COURTESY THE ARTIST, PILLAR CORRIAS GALLERY AND GAVIN BROWN’S ENTERPRISE
A pet is in the kitchen of a suburban town, left behind by its owner, who’s taking his daughter to school. A framed poster leans against the wall. An egg cracks to reveal a garish yellow yolk. Orange rinds are left on the stained back seat of a car. A girl dreams while floating a few feet above her bed. Fireworks explode into a swirling vortex.
These are scenes from Rachel Rose’s Lake Valley (2016), one of the more beguiling things on view in the Central Pavilion at the Venice Biennale this year. Rose is known for inventive video works that she makes by layering film, collage, and found footage, with cuts at intervals that build texture into the process of seeing it. The body responds, the work presupposes, not to the image but to how one image flips to another.
Lake Valley is this, but with a twist: the composted images are taken from 19th-century children’s books layered over with cel animation, done by hand, and requiring 12 hand-drawn frames per second. The result is a whoosh of sensory stimuli—when applied to the story of a furry creature trying to find a friend in a spooky dream forest, it’s a pretty enchanting work.
On today’s VIP preview day—it’s crowded, and so I guess there are a lot of VIPs—I walked into the blackened theater to find it packed wall-to-wall and watched the loop twice but wanted to hear Rose explain it in her own words. We agreed to meet at the cafe just outside the Biennale gates, but it was closed for a private party (more VIPs) so we found something better: the steps down to the Grand Canal, the sun washing over the front of the Giardini. A sailboat wobbled in the distance. Waves lapped at the stone. A girl in a hat smoked a cigarette.
“I haven’t sat by the water here yet,” said Rose, who, at 30, is one of the youngest artists in the Biennale. The water was approaching our feet.
I asked her about the process putting together Lake Valley, which was first shown at Pilar Corrias in London last September. It’s also going to be shown in New York this September, at her first show with Gavin Brown’s Enterprise.
“I was thinking about self-development and adulthood,” she said. “The separation between yourself as an adult and yourself as a child is modern, and these differentiations between selfhood seemed to happen at some time during the Renaissance.”

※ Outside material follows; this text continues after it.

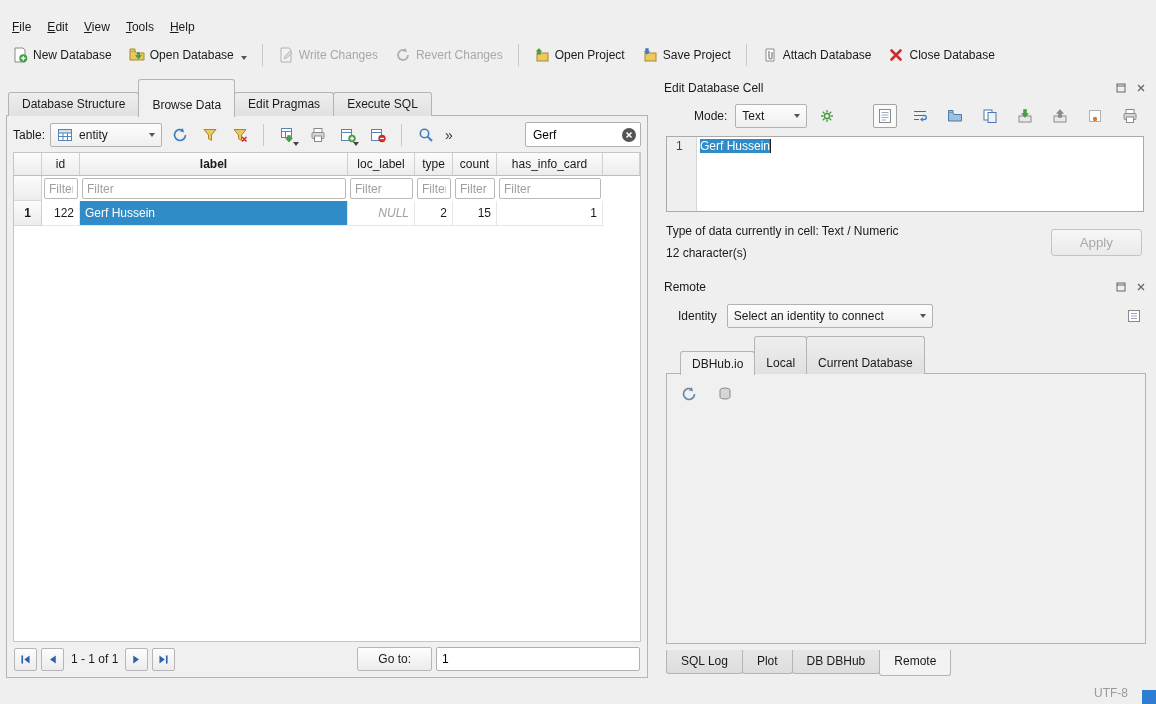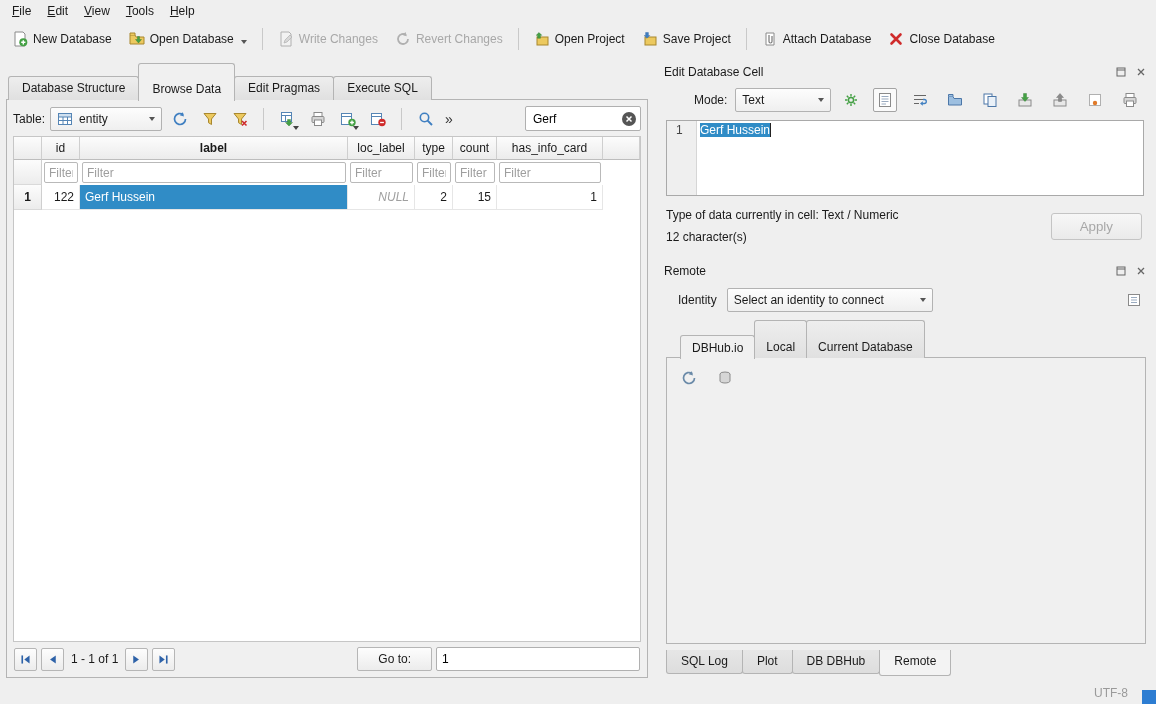"File" .menubar { margin-top: none -> 16px }
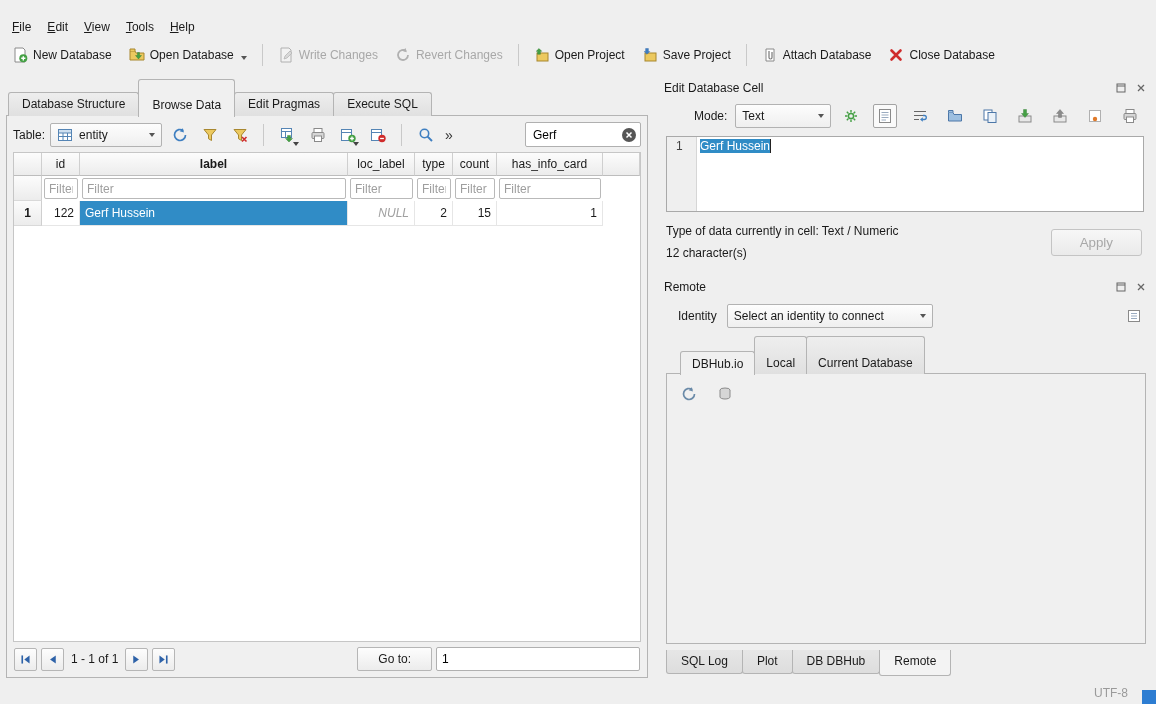"Text" div.combo { width: 96px -> 72px }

And this led to changes in the nature of children’s books.
“As I got thought about childhood, I looked at stories that were written about being a child, stories for children,” she said. “And one of the themes that just keeps on reoccurring is loneliness. A child abandoned by its family, or a child alone trying to get back to its family.”
From there, she developed a concept from which she could build a lonely-child narrative of her own. She created a fictional New York suburb called Lake Valley—”It’s from a suburban-housing-development name generator,” she explained—and went about mapping out a story.
“This creature is living in a home with a father and his daughter, and they’re going about their daily life, and all day this creature is just alone,” she said.
(To describe what the creature looks like, the wall text says it’s a “hybrid of a rabbit, a fox and a dog.”)
“It’s seeking moments of connection,” she said. “At night, he goes out for his walk, and he runs away. He goes to this forest, which is actually the only greenery in the suburban enclave. He thinks he’s making a friend, but in fact it was just his imagination—it’s a pile of trash with fireworks in it and the fireworks go off and they clear out what was a forest. And maybe that was all within his mind—it was the poster in the kitchen.”
A simple narrative, perhaps, but it took an immense amount of work to get it done. In addition to the 12 frames per second needed to make the animations, there was the collaging of the images from old children’s books, to create the frame that the moving creatures would occupy. And the way in which the collages were made, they could be repositioned to resemble something else entirely, once placed in a new context. It’s what makes some of the familiar objects look hyperreal.
“All the familiar suburban landscapes—inside the house, the enclave, the office, the park, the car—I composed from these thousands of sources of children’s book illustrations that I compiled to create this heterotopic space: You’re looking at a boiling pot of pasta but that pasta is also hair.”
“Everything is not what it fully is on the surface,” she added. “Something about being in the state of loneliness, you’re separated from your environment, and it felt true to that state.”
After we chatted, I walked back to the Central Pavilion to catch Lake Valley one more time. Inside the room, there was barely a sense of that loneliness; the place was packed. A girl lay on the floor wearing bulbed sunglasses. An older gentleman checked his watch. A young boy took a picture of the screen.